Once socialism fell, the collective farms were destroyed (1990). People reoccupied their land as it was before communism (small-scale parcels), even if formal ownership restitution took longer (or still is not finished). The livestock was distributed between the former members of collective farms and the people tried to continue small-scale agriculture. At the beginning of democracy everything “remained a bit without law” as people said. After 40 years of limitation to own resources people felt entitled to take revenge, using their reclaimed resources to make money (e.g. selling or renting the land, selling the wood). Traditional faming and forestry could not anymore sustain their survival in a modern capitalistic system. Thus, the size of farms increased, while the number of people in agriculture decreased. Due to mechanization the presence of humans in the landscape slowly disappeared. Profit oriented forest exploitation companies appeared, on the remnants of former state companies. Those who were not interested in farming or forestry (or just disconnected through generations) migrated for better living standards to urban areas or emigrated periodically.

Filia is catching up to be a modern society today, despite of its isolated position between the mountain ranges. EU pre-accession and membership came with positive and negative changes. Access to funds favored the development of infrastructure, better environmental regulation and employment abroad. The success of implementation of the CAP and environmental policy at local level is highly disputable.

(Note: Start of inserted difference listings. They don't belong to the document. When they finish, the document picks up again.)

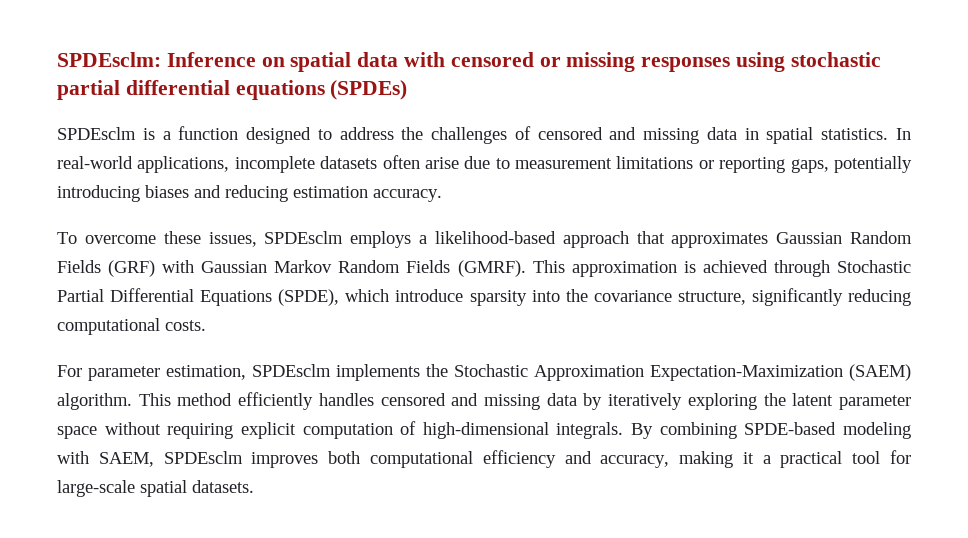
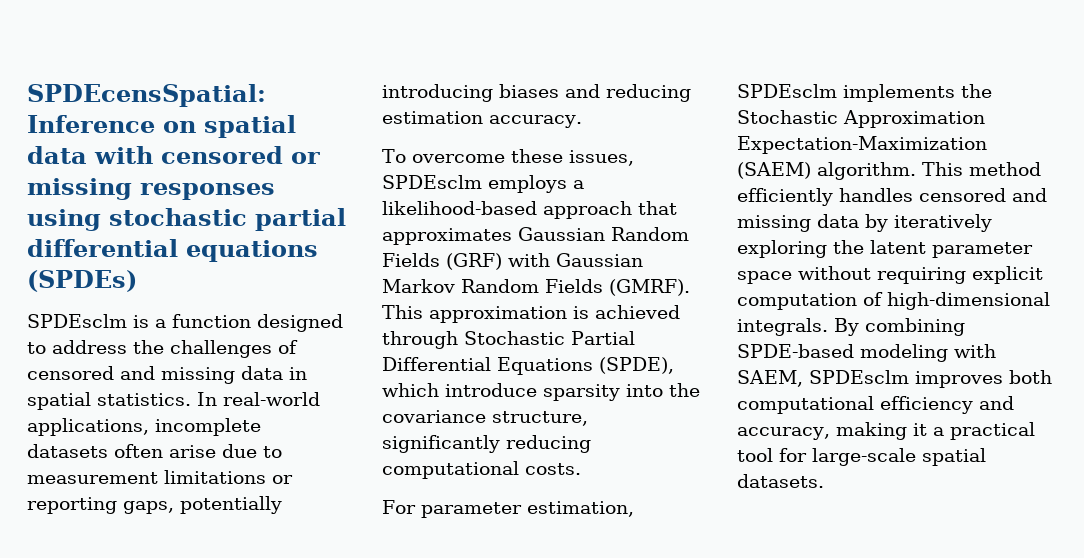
- SPDEsclm: Inference on spatial data with censored or missing responses using stochastic partial differential equations (SPDEs)
+ SPDEcensSpatial: Inference on spatial data with censored or missing responses using stochastic partial differential equations (SPDEs)

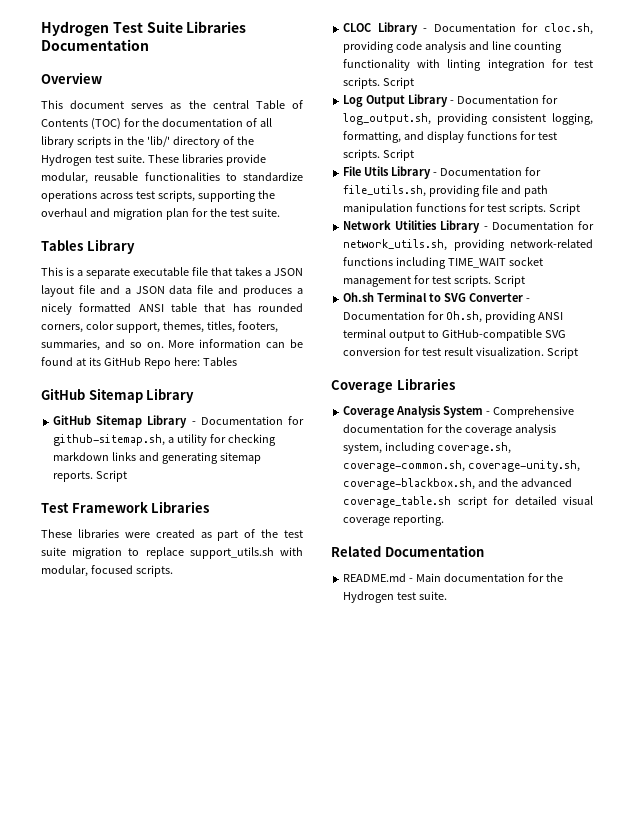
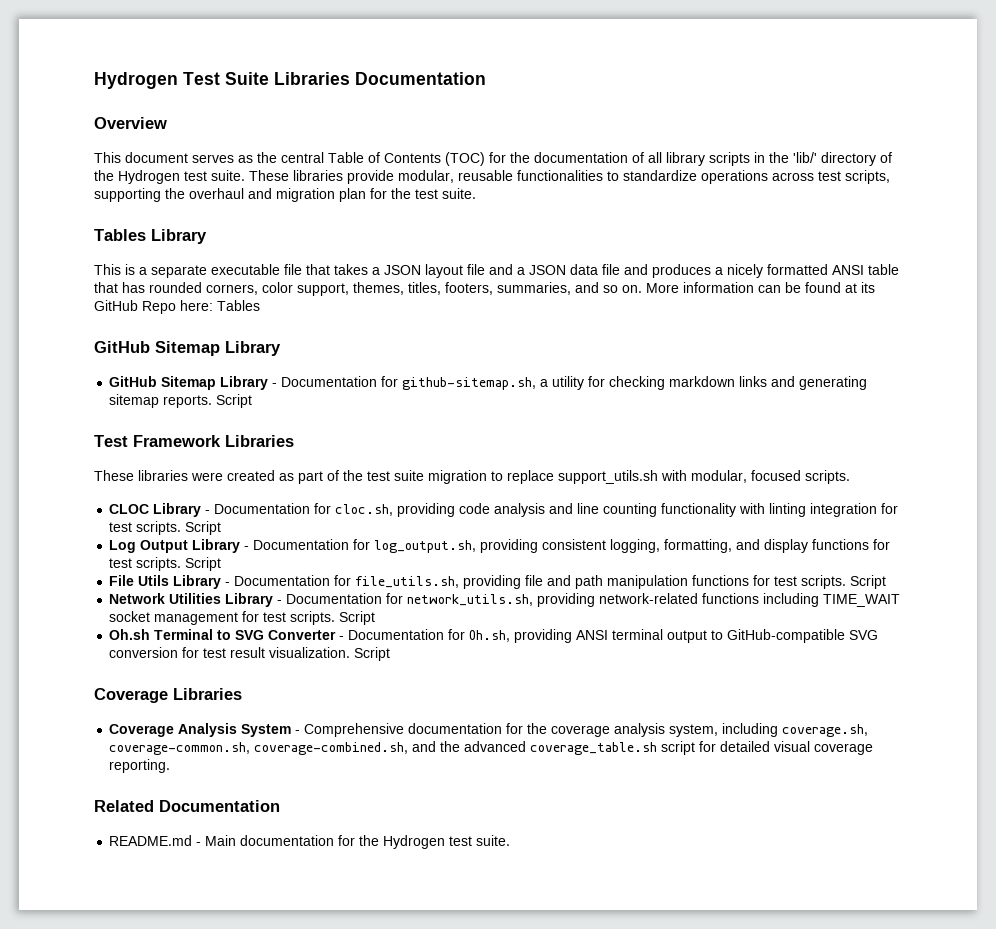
- Coverage Analysis System - Comprehensive documentation for the coverage analysis system, including coverage.sh, coverage-common.sh, coverage-unity.sh, coverage-blackbox.sh, and the advanced coverage_table.sh script for detailed visual coverage reporting.
+ Coverage Analysis System - Comprehensive documentation for the coverage analysis system, including coverage.sh, coverage-common.sh, coverage-combined.sh, and the advanced coverage_table.sh script for detailed visual coverage reporting.

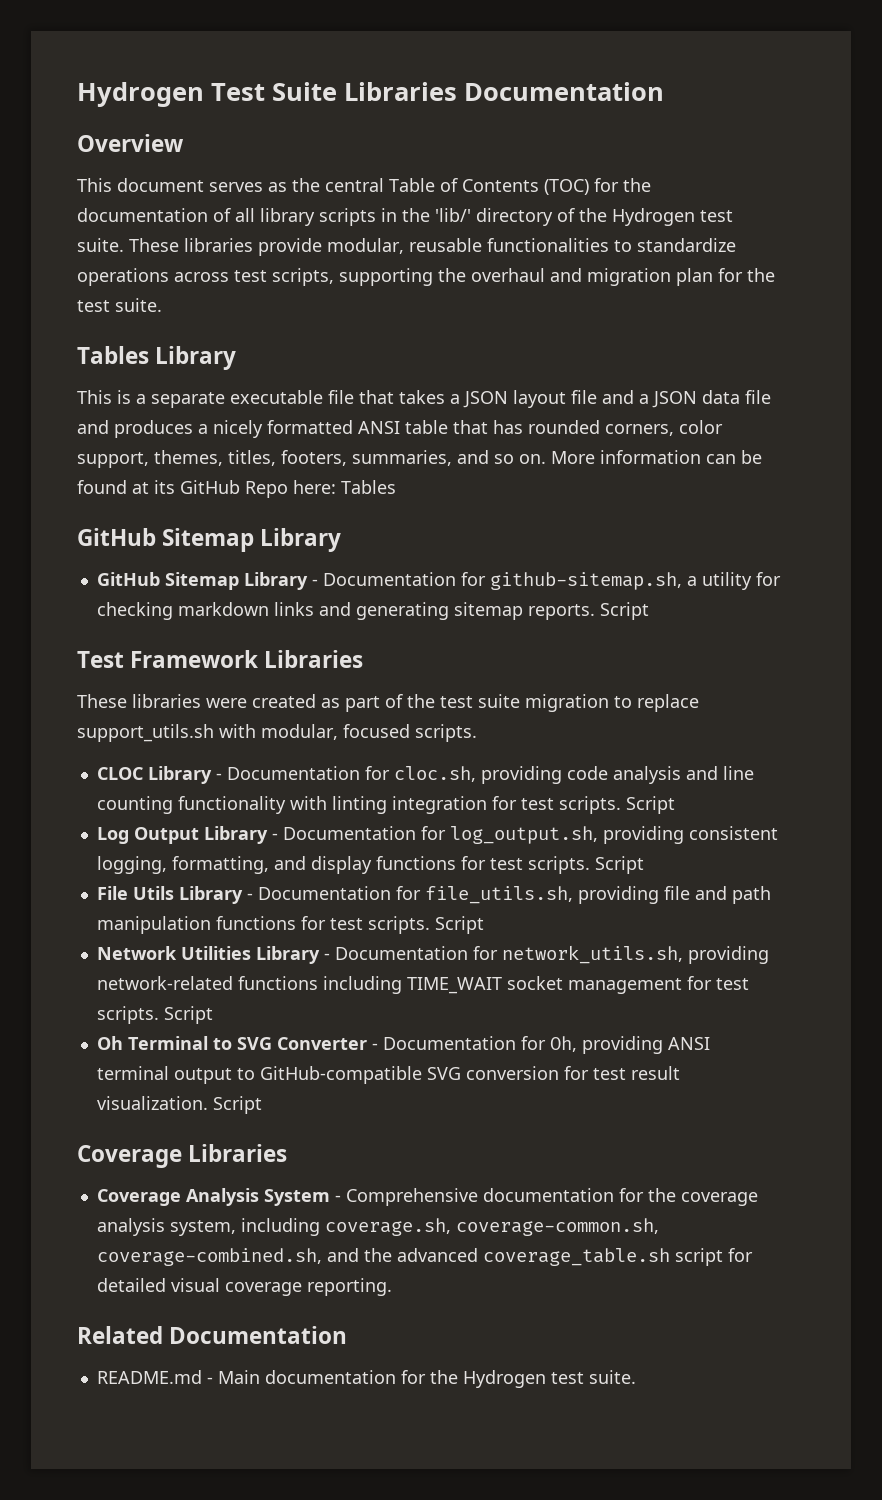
- Oh.sh Terminal to SVG Converter - Documentation for Oh.sh, providing ANSI terminal output to GitHub-compatible SVG conversion for test result visualization.
+ Oh Terminal to SVG Converter - Documentation for Oh, providing ANSI terminal output to GitHub-compatible SVG conversion for test result visualization.

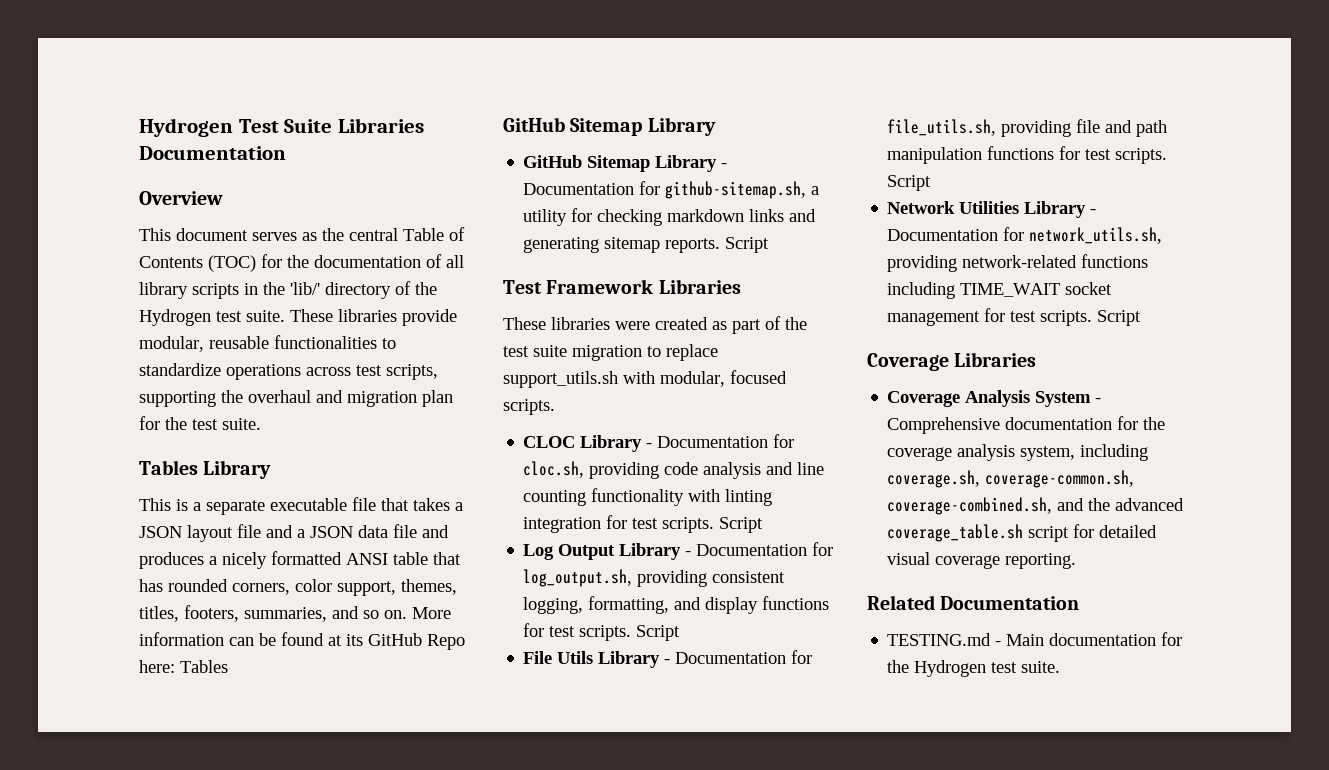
- Oh Terminal to SVG Converter - Documentation for Oh, providing ANSI terminal output to GitHub-compatible SVG conversion for test result visualization. Script
- README.md - Main documentation for the Hydrogen test suite.
+ TESTING.md - Main documentation for the Hydrogen test suite.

One reason is the quality of the national implementation procedure, and the other is because of local circumstances (e.g. ownership conflicts, wildlife conflicts, marketing of products – incapacity to produce on the EU market, weak environmental awareness). However, landscape functions were preserved due to the continuity of small-medium scale farming (0.5-30 ha). The material connection to nature degraded continuously from previous periods: people getting more and more dependent or interested in imported products of the supermarkets. Emotional and experiential connection became richer again, once limitations were better regulated than in the communist time. Cognitive knowledge has improved because of the access to information and education. Philosophical connection is highly dominated by the environmentalist perspective of valuing nature.

I consider myself lucky, that our playgrounds were the hills, streams, forest and orchards in the surroundings of the village. I especially enjoyed the mowing and haymaking seasons: the smells, the taste of fruits, the sun, the wind, and the rain on my skin. This period meant to me total freedom and security. When I grew up, I physically left the community, but I still belong there in my feelings. Even if I studied agricultural systems and environmental protection, which made me understand the pieces of that “playground”, I sometimes lack the connection with nature that I had. I have never asked our research questions in a scientific way before, but they were asked by the local inside me: “Why did those changes occur?”, “Which are the driving forces that make people act the way they do?”, “Why have things, which were important once, have no more value today?”. I could continue. Basically, changes are not so obvious in the landscape, but the circumstances changed so much, that I am not able to offer a meaningful explanation for myself. As a researcher I am able to understand and analyze the process, but I cannot silence the regrets I feel.

For me, the entire Leverage Points research offered a deep personal process of growing and understanding of changes occurred in Filia.